Clouds Ahead: Truth, If You Have the Time
By Gary Silverman, CFP®
In this 5th installment of my whacking-you-with-a-fish series, we look at more truths that can easily be overlooked or misunderstood when you are investing.
Everyone in the investing business (and if you have an IRA, 401(k), or some other investment account, that includes you) is trying to figure out what is going to perform the best going forward. If there is a category or measurement we can look at with some confidence and say, “this should do better than the rest of the market”, it gives us a leg up on making our investments grow.
Since this involves money—a lot of money—few things have been studied more. And in those studies involving the stock market we come up with many truths, some of which are:
- Small-cap companies do better than large-cap ones…until they don’t
- Value companies do better than growth ones…until they don’t
- Foreign companies are a great diversifier and lowers portfolio risk…until it doesn’t
You may not be familiar with these “factors” which over time have proven to be good predictors about how a particular stock or group of stocks fare against the average return of the overall market. You can study them if you want…a simple Internet search will reveal over a thousand articles for each. And while you might find a few that poo-poo the factor effect, it will be evident that these studies have legs.
The problem is their commonality: “until they don’t.” Give me 20, 30, or 50 years and these factors work like a charm. A specific decade? Not as likely.
In recent years, since the Financial Crisis (2008 seems so long ago), large companies beat small, growth companies beat value, and foreign exposure increases portfolio risk. Ouch! That’s all 3 factors getting trounced, and these are the ones most of the investing world believes in. Imagine how “well” other purported factors worked over the years. Yes, there is a time for everything to “win,” but repeatability is the key.
Take another truth we can likely all agree on: stocks have a better long-term return than bonds. This is absolutely true. That is, unless you think 10 years is a long time.

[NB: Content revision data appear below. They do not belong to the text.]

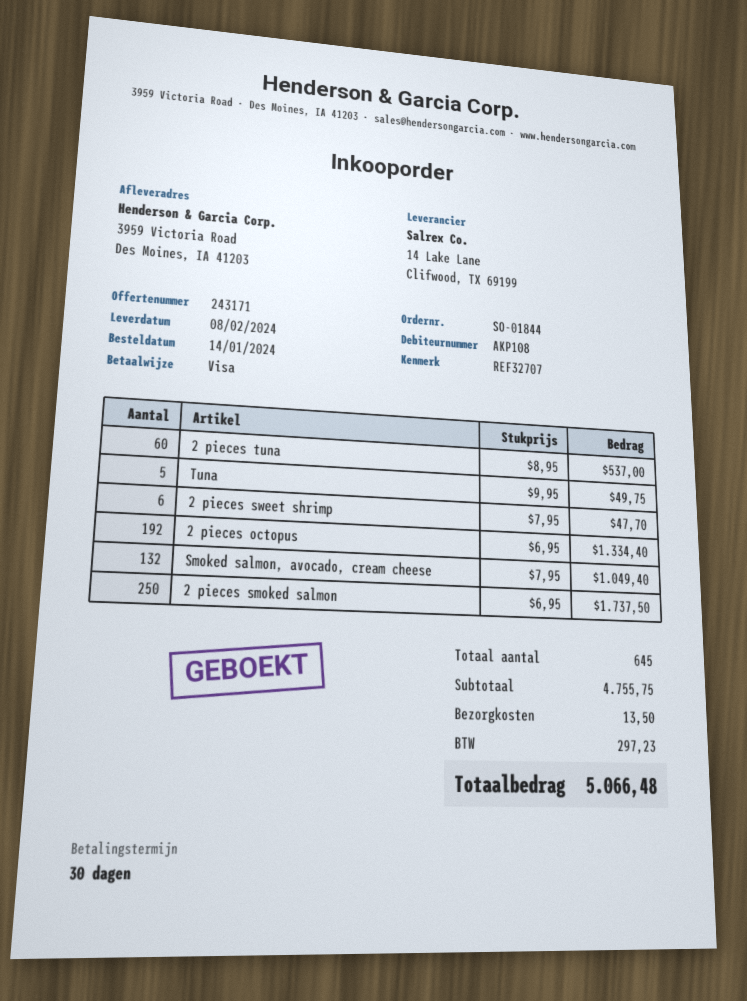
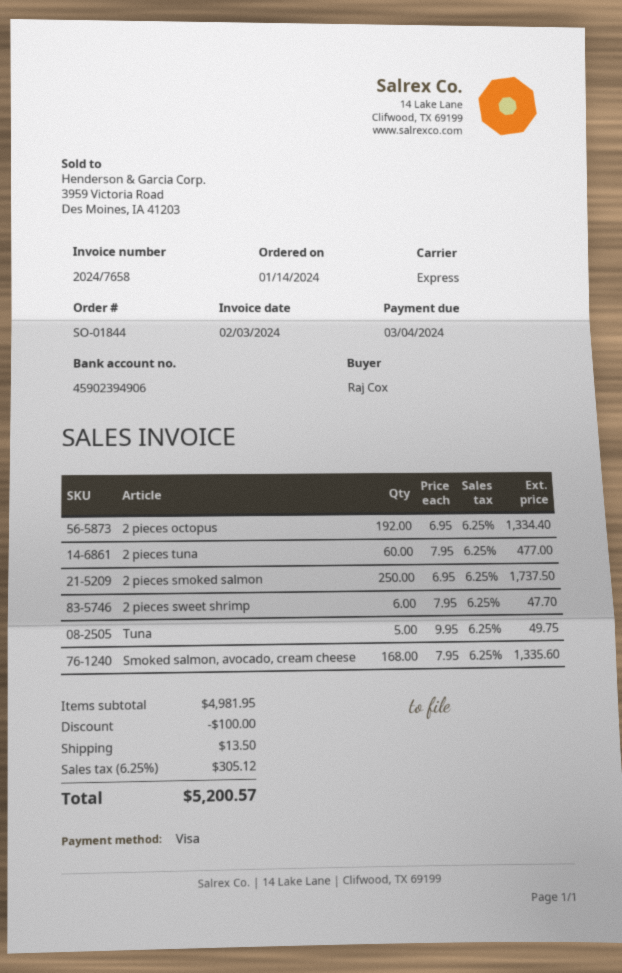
2 pieces tuna: 60 x 8.95 = 537.00 -> 60 x 7.95 = 477.00
Smoked salmon, avocado, cream cheese: 132 x 7.95 = 1049.40 -> 168 x 7.95 = 1335.60
subtotal: 4755.75 -> 4981.95
discount: none -> 100.00
tax: 297.23 -> 305.12
total: 5066.48 -> 5200.57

In which case, you were probably disappointed from the year 2000 until the end of 2009 during which time, stocks (as measured by the S&P 500) returned just about zero. I don’t remember what bonds did during that decade (and I’m too lazy to open another tab on my browser to check), but trust me, it was a lot more than zero.
So, when you hear someone has come up with a new way to know that a stock or sector of the market is going to outperform or an investment that will remove risk from your portfolio, be careful in applying it. Factors that are proven over time underperform at times. I recommend not going all-in on any investment strategy—unless, of course, you have a lifetime to wait.
May God protect the innocents in Ukraine.